(Action item): With both ends included, repeat exactly the lines of the entries below from the one containing "- 1.3. Filing" down to the one containing "May 1, 2015", and no others.

(Records supplied):

-- Opening Marker --

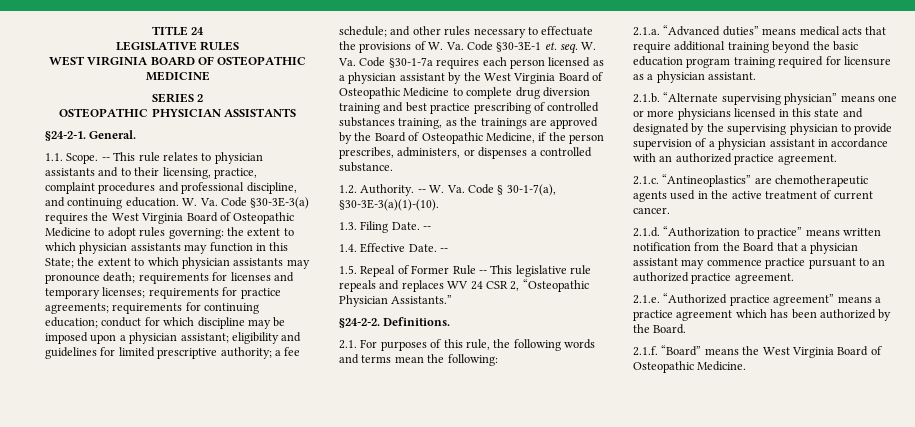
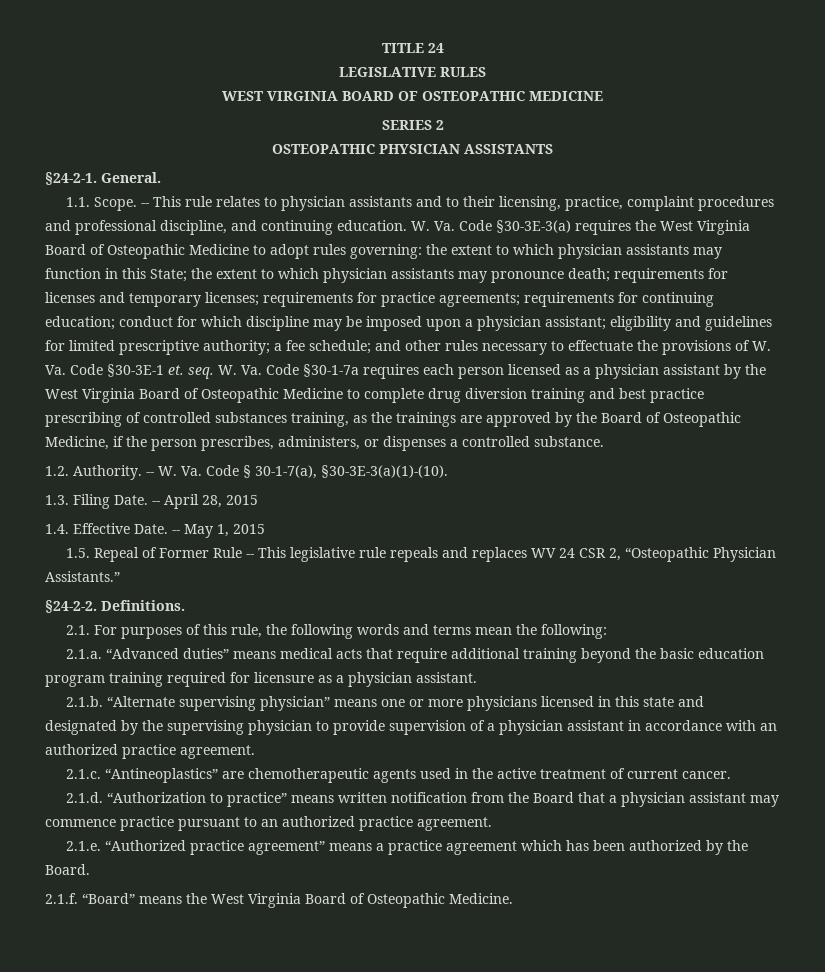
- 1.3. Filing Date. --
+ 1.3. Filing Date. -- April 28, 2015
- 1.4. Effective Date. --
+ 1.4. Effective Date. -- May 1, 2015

-- Closing Marker --
-- Opening Marker --

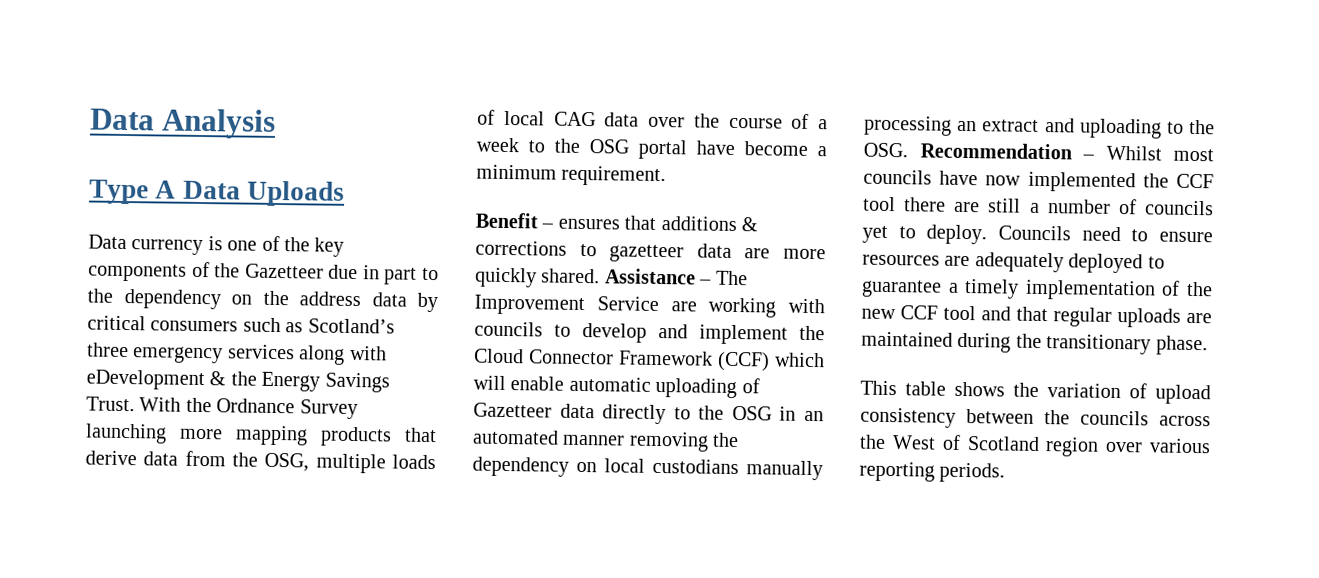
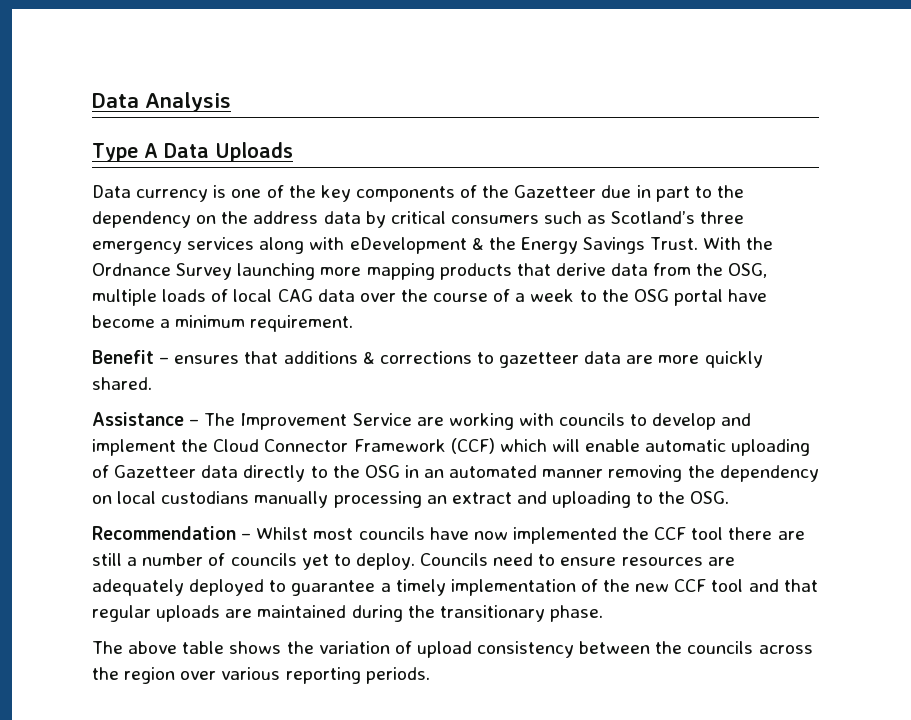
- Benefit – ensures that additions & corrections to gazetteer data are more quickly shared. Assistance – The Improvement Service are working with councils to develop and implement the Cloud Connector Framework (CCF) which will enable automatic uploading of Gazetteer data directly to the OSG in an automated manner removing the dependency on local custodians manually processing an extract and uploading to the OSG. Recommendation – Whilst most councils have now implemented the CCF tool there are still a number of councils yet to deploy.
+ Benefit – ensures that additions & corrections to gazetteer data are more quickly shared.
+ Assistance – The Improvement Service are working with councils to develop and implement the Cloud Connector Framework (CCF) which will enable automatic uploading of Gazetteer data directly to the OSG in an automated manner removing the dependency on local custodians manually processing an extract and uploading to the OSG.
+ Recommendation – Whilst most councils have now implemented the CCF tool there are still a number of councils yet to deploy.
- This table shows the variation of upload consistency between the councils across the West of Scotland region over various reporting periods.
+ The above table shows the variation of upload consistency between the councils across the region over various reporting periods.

-- Closing Marker --

(Result for this exercise):
- 1.3. Filing Date. --
+ 1.3. Filing Date. -- April 28, 2015
- 1.4. Effective Date. --
+ 1.4. Effective Date. -- May 1, 2015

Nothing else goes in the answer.